🇷🇺|🇷🇸 Dmitriy Lezhnev
Software Developer
PHP/LEMP-stack/Go practitioner
Zend Certified Engineer
Clean Architecture advocate


PHP version 7+ Nginx web-server MySQL Linux Ubuntu Jet Brains Docker DuckDB Clickhouse
Remote developer

Find me on the Internet






Sun, 13 Aug 2023

# Designing Inverted Index

An inverted index is a powerful and widely adopted concept used in most text search systems. It is built on top of text documents for fast searching. In its essence, an inverted index is a map where keys are terms and values are arrays of document ids that contain the terms. In Go that would be map[string][]int. Whenever we index a new document and extract terms from it we update the index. Simple.

There are a lot of variations in the design and implementation of such indexes. All of those are designed to address different problems and thus support different sets of features. To name a few: relevance of documents, matches highlighting, look-alike search, and more. Some are designed to be resident in the main memory, while others aim to be memory-efficient and reside in secondary storage. Some are for immutable documents others are for documents that change often. As you can see there are a lot of moving parts which makes it an inverted index, to design one I have to specify my problems and make design choices accordingly.

# Requirements For Inverted Index

My program searches in log files. That alone gives me a few insights. Firstly, log files are append-only. Every document in the log is immutable. Secondly, I am only interested in exact search, so if I look for "error1" I want only documents that contain this keyword as a whole. There is no other search relevancy besides that. Thirdly, documents in log files are never removed except in the case when the whole log file is removed, so I need no API to remove a document from the index if I make one on a per-file basis. No removal simplifies index design. Notably, log files are constantly being written to, we can think of it as a stream of new documents flying in constantly, so the index must not "wait" for the complete set of documents and rather be okay working with an unbounded stream.

To continue writing out my requirements, I want this program to be small in terms of disk space and memory usage. It is a kind of program that resides on the server and indexes local log files continuously. Searches are not often and it is tolerable for them to be somewhat slow if the above requirements are met.

As you can see, I am describing high-level requirements and the program is not only about the inverted index, however, an index is at the heart of the program and impacts all aspects of it, including memory/disk consumption, speed of ingestion, and reads and overall responsiveness of the program as the index grows.

# Design Decisions

# Memory Efficiency

What I want is predictable memory usage even for growing indexes. For that purpose, the index must be disk-resident with the ability to read its parts to the memory to search. Writing should also be predictable in terms of memory even for a big input set of documents. Thus it must split incoming data into pieces and flush to secondary storage frequently.
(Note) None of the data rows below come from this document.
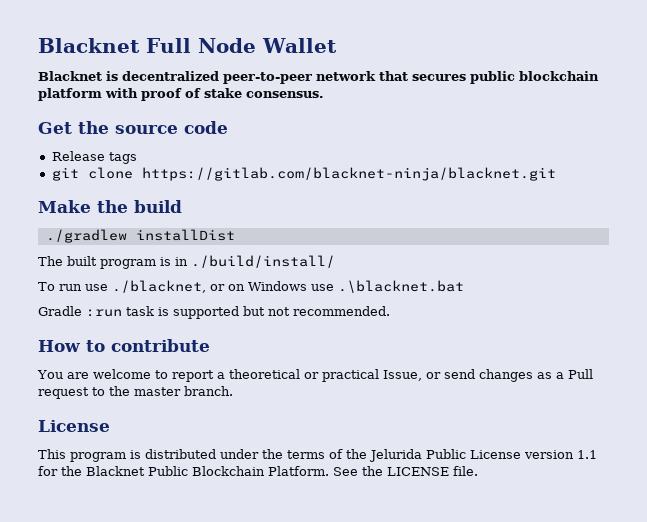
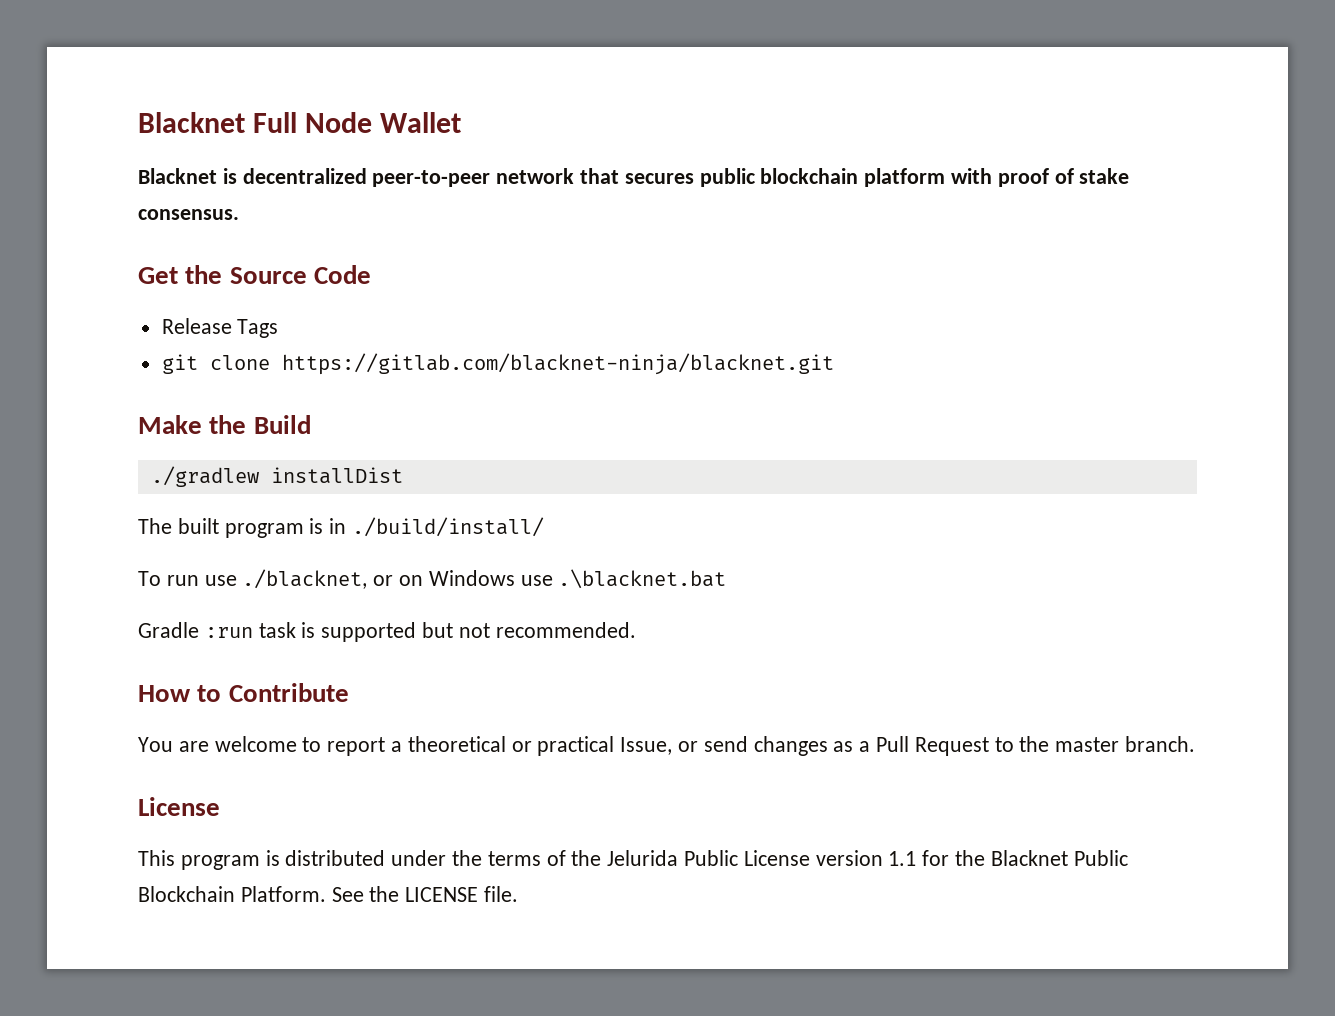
- Get the source code
+ Get the Source Code
- Release tags
+ Release Tags
- Make the build
+ Make the Build
- How to contribute
+ How to Contribute
- You are welcome to report a theoretical or practical Issue, or send changes as a Pull request to the master branch.
+ You are welcome to report a theoretical or practical Issue, or send changes as a Pull Request to the master branch.

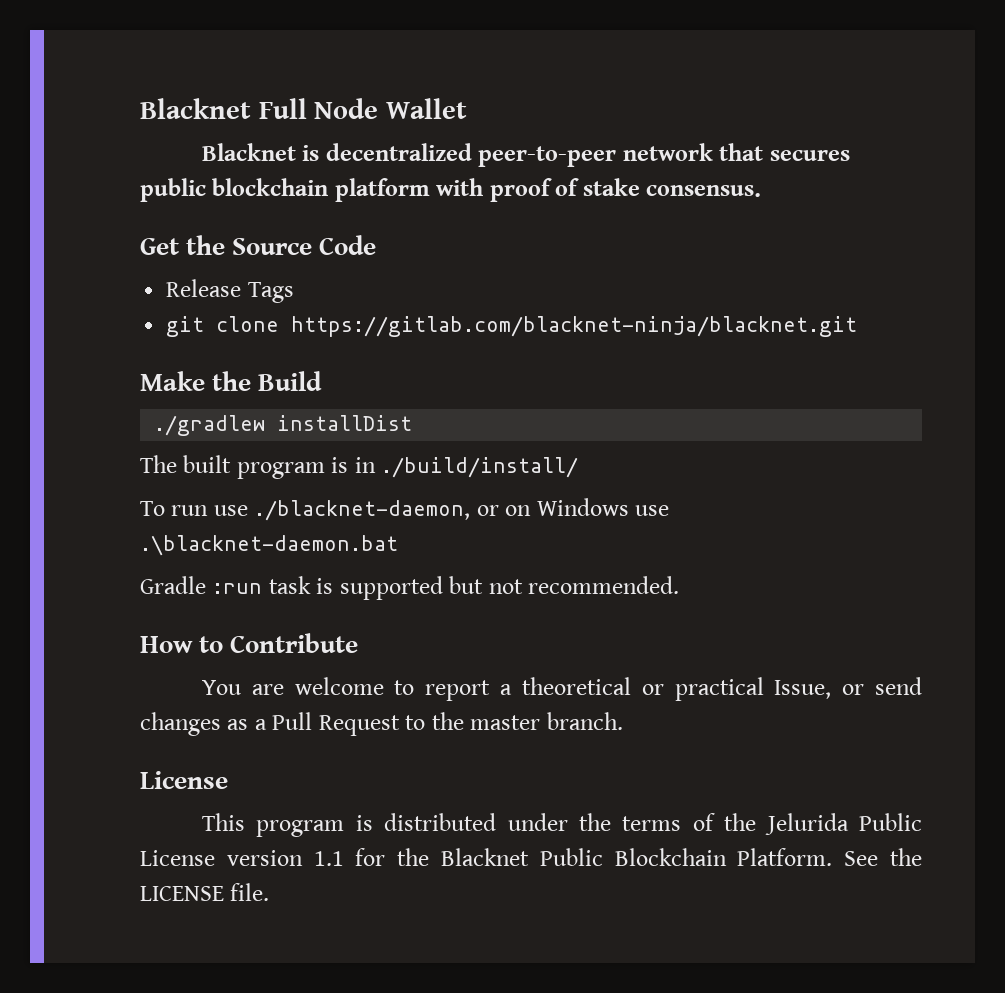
- To run use ./blacknet, or on Windows use .\blacknet.bat
+ To run use ./blacknet-daemon, or on Windows use .\blacknet-daemon.bat

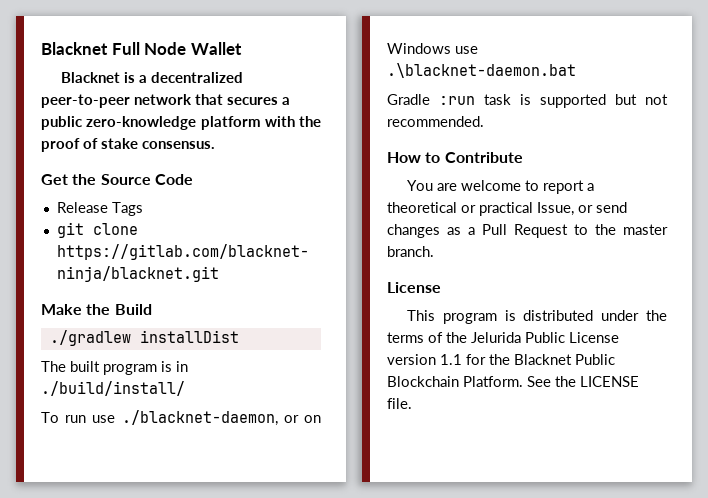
- Blacknet is decentralized peer-to-peer network that secures public blockchain platform with proof of stake consensus.
+ Blacknet is a decentralized peer-to-peer network that secures a public zero-knowledge platform with the proof of stake consensus.

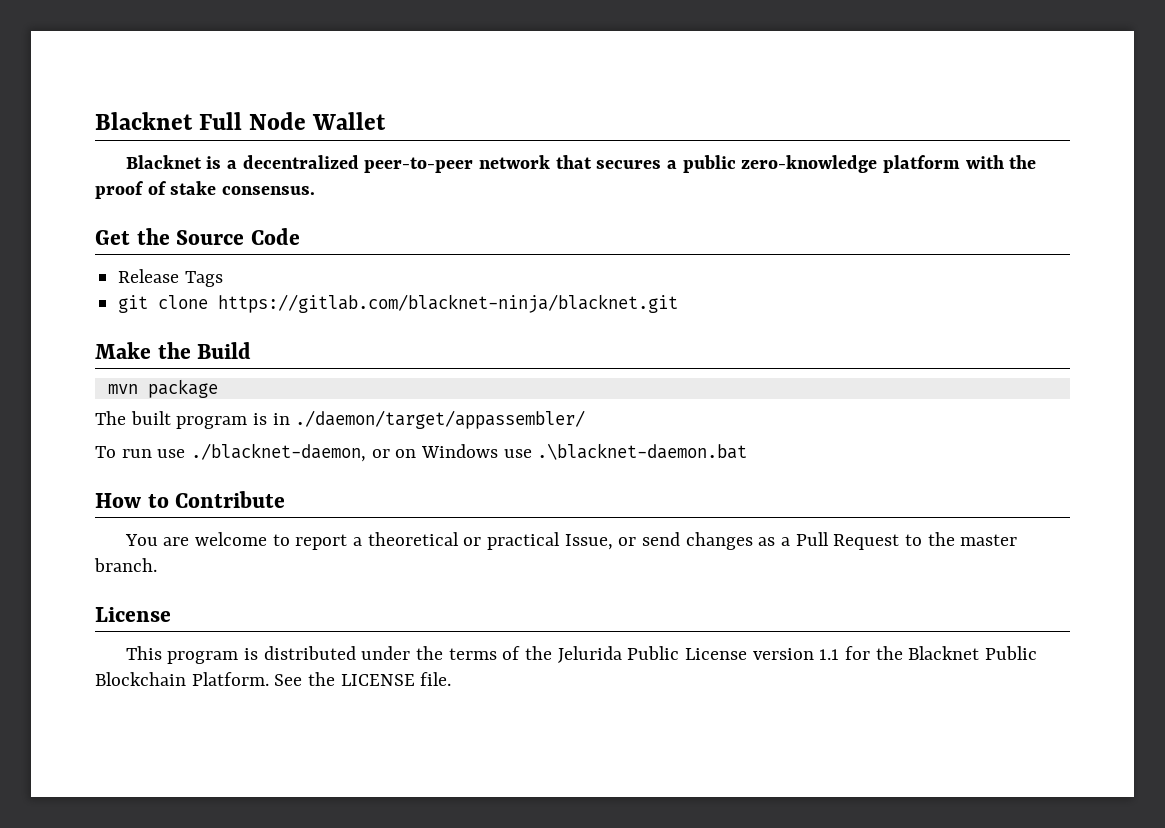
- ./gradlew installDist
+ mvn package
- The built program is in ./build/install/
+ The built program is in ./daemon/target/appassembler/
- Gradle :run task is supported but not recommended.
# Secondary Storage Efficiency

I am trying to abstract myself of the storage type, it could be a disk or SSD. Either way, the taken space should be minimized where possible as the input can be huge (think of hundreds of gigabytes of log files). For that purpose, we need to compress data as we write it out.

Speaking of I/O efficiency. Since the index will never be fully loaded to the main memory, we have to read and write parts of it. We know that I/O is expensive (especially for disks), so minimizing it would be a priority. To optimize for writes we can go with immutable index parts. Whenever we add something to the index we do appending and never modify. That is cheap as the write is sequential, also it is good as we don't do any reading before writing. To optimize for reads we have to read only the fewest pieces possible to serve the search query. To do that we have to put data in small chunks, so we can read only a few of them when needed instead of reading everything.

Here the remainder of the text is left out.